Memory Management

Ever since Device OS v1.0.1 I have had a insufficient memory issue (free memory). I know the stack was reduce by 1K in one of the changes but having spent a while using Retained RAM and reducing RAM usage I am a bit stuck to avoid the issue that arrive when there is insufficient memory - typically this is when the WAP goes out of range/switched off and the device will be hunting and retrying connection.

Any advice on how to reduce program memory usage and tools/techniques to help refactor the code and identify points of more memory use? Should I employ more static inline functions or just inline functions to avoid called function stack usage?

The tips that I have for reducing flash, RAM, and stack usage are here:

https://docs.particle.io/support/particle-devices-faq/code-size-tips/

1 Like

Could these two observations be related?

I did see this post. Argon rather than a Photon. I checked the memory usage - after restart 39472 (it used to be 40480 with 0.8.0-RC.12) then after a sleep wake cycle period it drops to 38128. I am normal (stop) sleeping with a photon - pretty certain it didn’t drop this much before V1.0.1

Thanks - I think I asked about this a while back and you produced this excellent tutorial! I have done pretty much all I can. Flash in this application isn’t the limiting factor, it is RAM (stack). I guess another look at using retained RAM to ensure I am fully using that 3K extra. What I was also asking for is any analysis tools to help in refactoring to work out the depth of function calls and therefore whether using static inline void function() would save a bit more of the precious 6K stack - which I am guess is the issue and not the heap?

Every time deviceOS is updated, it uses more RAM (in general). It’s the cost of extra features. If you don’t need the features or specific stability features and are RAM constrained, you may want to avoid upgrading. I’ve stayed at v0.6.4/v0.6.3 for that and general stability reasons.

Try compiling using the particle workbench’s Local Compile tools, grab the *.elf file from the “target/” directory, and upload it to this elf file analyzer to see what is using your statically / globally declared RAM.

For dynamically used RAM, identify all heap memory usage (malloc, new operator, some Strings) and do some worst case calculations. All other dynamic memory usage should usually be inside of your stack which is pre-allocated as far as the free memory calculations are concerned (IIRC, might be wrong), so as long as you aren’t getting Stack Overflow issues that shouldn’t be doing anything bad to you.

And of course follow all of those general guidelines above.

You say you are running out of “free memory”, but you are also mentioning the limitations of the stack. Which one of those is actually your problem? What specific errors or reset codes do you get? 38KB of memory is plenty of free memory for anything I can imagine in normal usage. If you have that much free memory but are running out of stack, just move some variables to the global / static space, or use the heap.

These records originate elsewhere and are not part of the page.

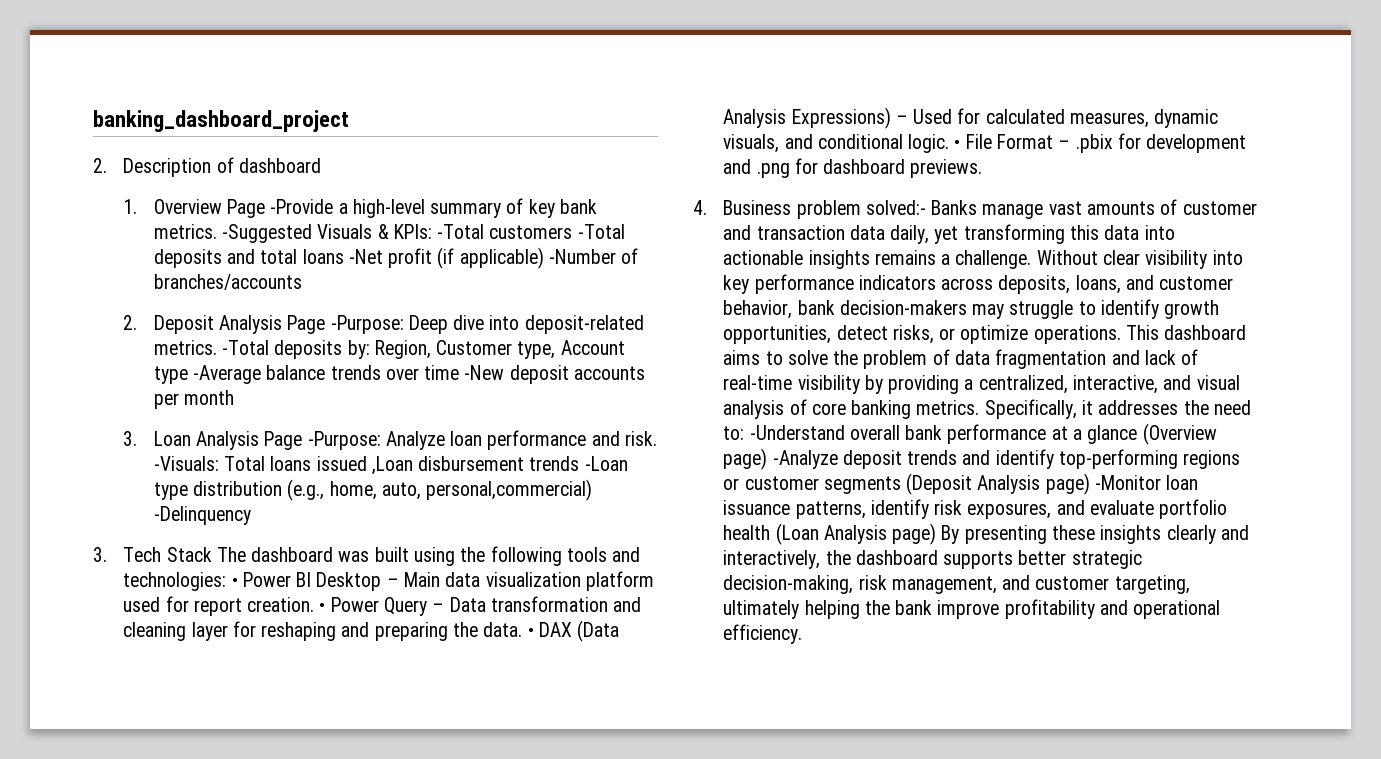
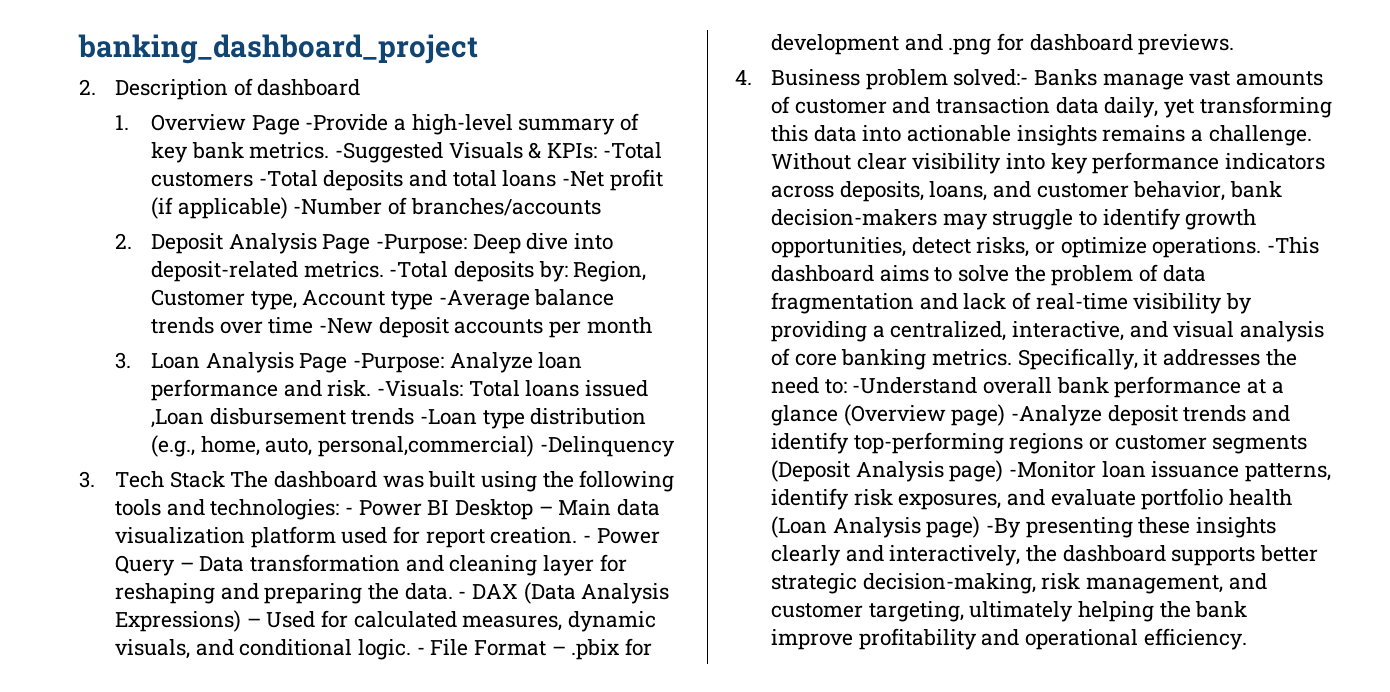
- 3. Tech Stack The dashboard was built using the following tools and technologies: • Power BI Desktop – Main data visualization platform used for report creation.
+ 3. Tech Stack The dashboard was built using the following tools and technologies: - Power BI Desktop – Main data visualization platform used for report creation.
- • Power Query – Data transformation and cleaning layer for reshaping and preparing the data.
+ - Power Query – Data transformation and cleaning layer for reshaping and preparing the data.
- • DAX (Data Analysis Expressions) – Used for calculated measures, dynamic visuals, and conditional logic.
+ - DAX (Data Analysis Expressions) – Used for calculated measures, dynamic visuals, and conditional logic.
- • File Format – .pbix for development and .png for dashboard previews.
+ - File Format – .pbix for development and .png for dashboard previews.
- This dashboard aims to solve the problem of data fragmentation and lack of real-time visibility by providing a centralized, interactive, and visual analysis of core banking metrics.
+ -This dashboard aims to solve the problem of data fragmentation and lack of real-time visibility by providing a centralized, interactive, and visual analysis of core banking metrics.
- -Understand overall bank performance at a glance (Overview page) -Analyze deposit trends and identify top-performing regions or customer segments (Deposit Analysis page) -Monitor loan issuance patterns, identify risk exposures, and evaluate portfolio health (Loan Analysis page) By presenting these insights clearly and interactively, the dashboard supports better strategic decision-making, risk management, and customer targeting, ultimately helping the bank improve profitability and operational efficiency.
+ -Understand overall bank performance at a glance (Overview page) -Analyze deposit trends and identify top-performing regions or customer segments (Deposit Analysis page) -Monitor loan issuance patterns, identify risk exposures, and evaluate portfolio health (Loan Analysis page) -By presenting these insights clearly and interactively, the dashboard supports better strategic decision-making, risk management, and customer targeting, ultimately helping the bank improve profitability and operational efficiency.

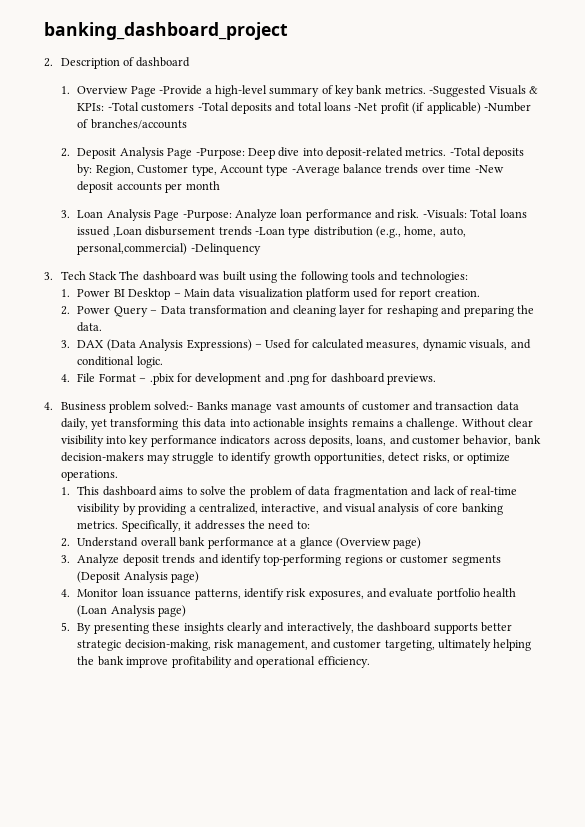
- 3. Tech Stack The dashboard was built using the following tools and technologies: - Power BI Desktop – Main data visualization platform used for report creation. - Power Query – Data transformation and cleaning layer for reshaping and preparing the data. - DAX (Data Analysis Expressions) – Used for calculated measures, dynamic visuals, and conditional logic. - File Format – .pbix for development and .png for dashboard previews.
+ 3. Tech Stack The dashboard was built using the following tools and technologies:
+ 1. Power BI Desktop – Main data visualization platform used for report creation.
+ 2. Power Query – Data transformation and cleaning layer for reshaping and preparing the data.
+ 3. DAX (Data Analysis Expressions) – Used for calculated measures, dynamic visuals, and conditional logic.
+ 4. File Format – .pbix for development and .png for dashboard previews.
- Without clear visibility into key performance indicators across deposits, loans, and customer behavior, bank decision-makers may struggle to identify growth opportunities, detect risks, or optimize operations. -This dashboard aims to solve the problem of data fragmentation and lack of real-time visibility by providing a centralized, interactive, and visual analysis of core banking metrics.
+ Without clear visibility into key performance indicators across deposits, loans, and customer behavior, bank decision-makers may struggle to identify growth opportunities, detect risks, or optimize operations.
+ 1. This dashboard aims to solve the problem of data fragmentation and lack of real-time visibility by providing a centralized, interactive, and visual analysis of core banking metrics.
- Specifically, it addresses the need to: -Understand overall bank performance at a glance (Overview page) -Analyze deposit trends and identify top-performing regions or customer segments (Deposit Analysis page) -Monitor loan issuance patterns, identify risk exposures, and evaluate portfolio health (Loan Analysis page) -By presenting these insights clearly and interactively, the dashboard supports better strategic decision-making, risk management, and customer targeting, ultimately helping the bank improve profitability and operational efficiency.
+ Specifically, it addresses the need to:
+ 2. Understand overall bank performance at a glance (Overview page)
+ 3. Analyze deposit trends and identify top-performing regions or customer segments (Deposit Analysis page)
+ 4. Monitor loan issuance patterns, identify risk exposures, and evaluate portfolio health (Loan Analysis page)
+ 5. By presenting these insights clearly and interactively, the dashboard supports better strategic decision-making, risk management, and customer targeting, ultimately helping the bank improve profitability and operational efficiency.

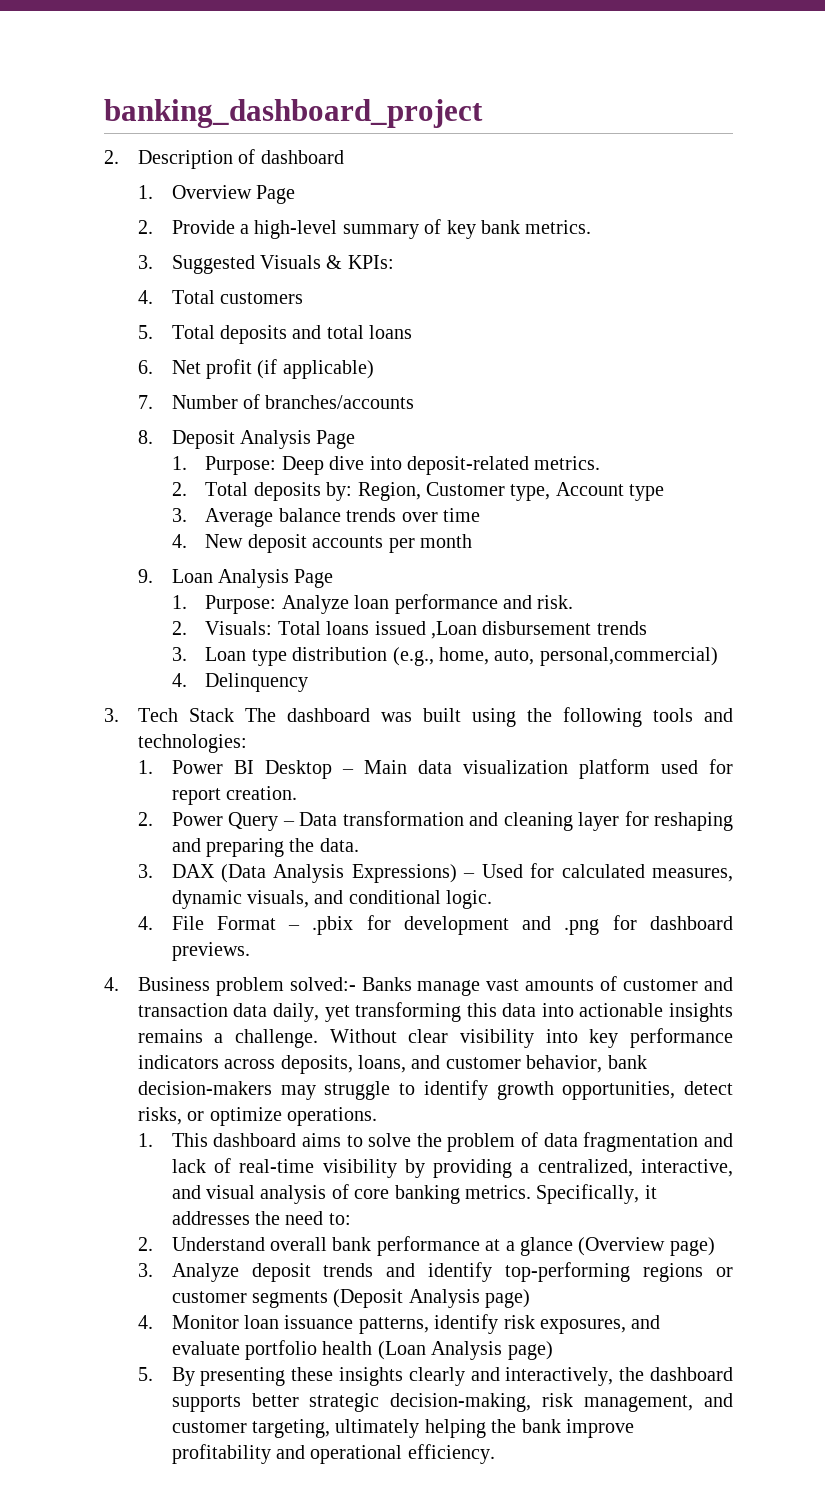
- 1. Overview Page -Provide a high-level summary of key bank metrics. -Suggested Visuals & KPIs: -Total customers -Total deposits and total loans -Net profit (if applicable) -Number of branches/accounts
+ 1. Overview Page
+ 2. Provide a high-level summary of key bank metrics.
+ 3. Suggested Visuals & KPIs:
+ 4. Total customers
+ 5. Total deposits and total loans
+ 6. Net profit (if applicable)
+ 7. Number of branches/accounts
- 2. Deposit Analysis Page -Purpose: Deep dive into deposit-related metrics. -Total deposits by: Region, Customer type, Account type -Average balance trends over time -New deposit accounts per month
+ 8. Deposit Analysis Page
+ 1. Purpose: Deep dive into deposit-related metrics.
+ 2. Total deposits by: Region, Customer type, Account type
+ 3. Average balance trends over time
+ 4. New deposit accounts per month
- 3. Loan Analysis Page -Purpose: Analyze loan performance and risk. -Visuals: Total loans issued ,Loan disbursement trends -Loan type distribution (e.g., home, auto, personal,commercial) -Delinquency
+ 9. Loan Analysis Page
+ 1. Purpose: Analyze loan performance and risk.
+ 2. Visuals: Total loans issued ,Loan disbursement trends
+ 3. Loan type distribution (e.g., home, auto, personal,commercial)
+ 4. Delinquency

@justicefreed_amper Thanks for the .elf file analyser - that was the tool I had in mind - I will try that.

I am glad for you that staying on 0.6.4 is an option. WPA Enterprise support in 0.7.0 was the must have feature and then the wifi stability issues meant moving to 0.8.0-RC.x and the next GA release has been 1.0.1 for Photon.

The reason I am looking into increasing free memory is that experience has shown that odd issues seem to disappear once this is increased.

Your question about where is the problem (stack or heap) is spot on. I don’t know for sure is the truthful answer. The problems are manifested as an application hang which then gets ‘caught’ by the application watchdog which then collects some data (like freememory) and restarts the application. Freememory at this point is low. I have found that circa 23000 is a level below which odd things happen. This only happens when the stored wifi credentials are not available on a WAP (say the WAP has been turned off or the device moved). If these devices were only connected to sensors the restart would not be a problem, unfortunately they have a screen and for a user this hang generally happens when they are interacting with the device, so SPI bus activity to TFT screen and reads from SD card memory - so not good.

Hmm, something hanging doesn’t normally suggest memory issues, though anything is possible. Has the device entered listening mode by chance? I’ve noticed that takes a lot of RAM.

Try and identify where your program is executing when it hangs. I used to use a variable that I would update a number that represented that unique position in program execution. I then log that out from the watchdog and then pass it in as the system reset reason data, and read that value on bootup to know where it hung. That should tell you a lot about what might be suspect.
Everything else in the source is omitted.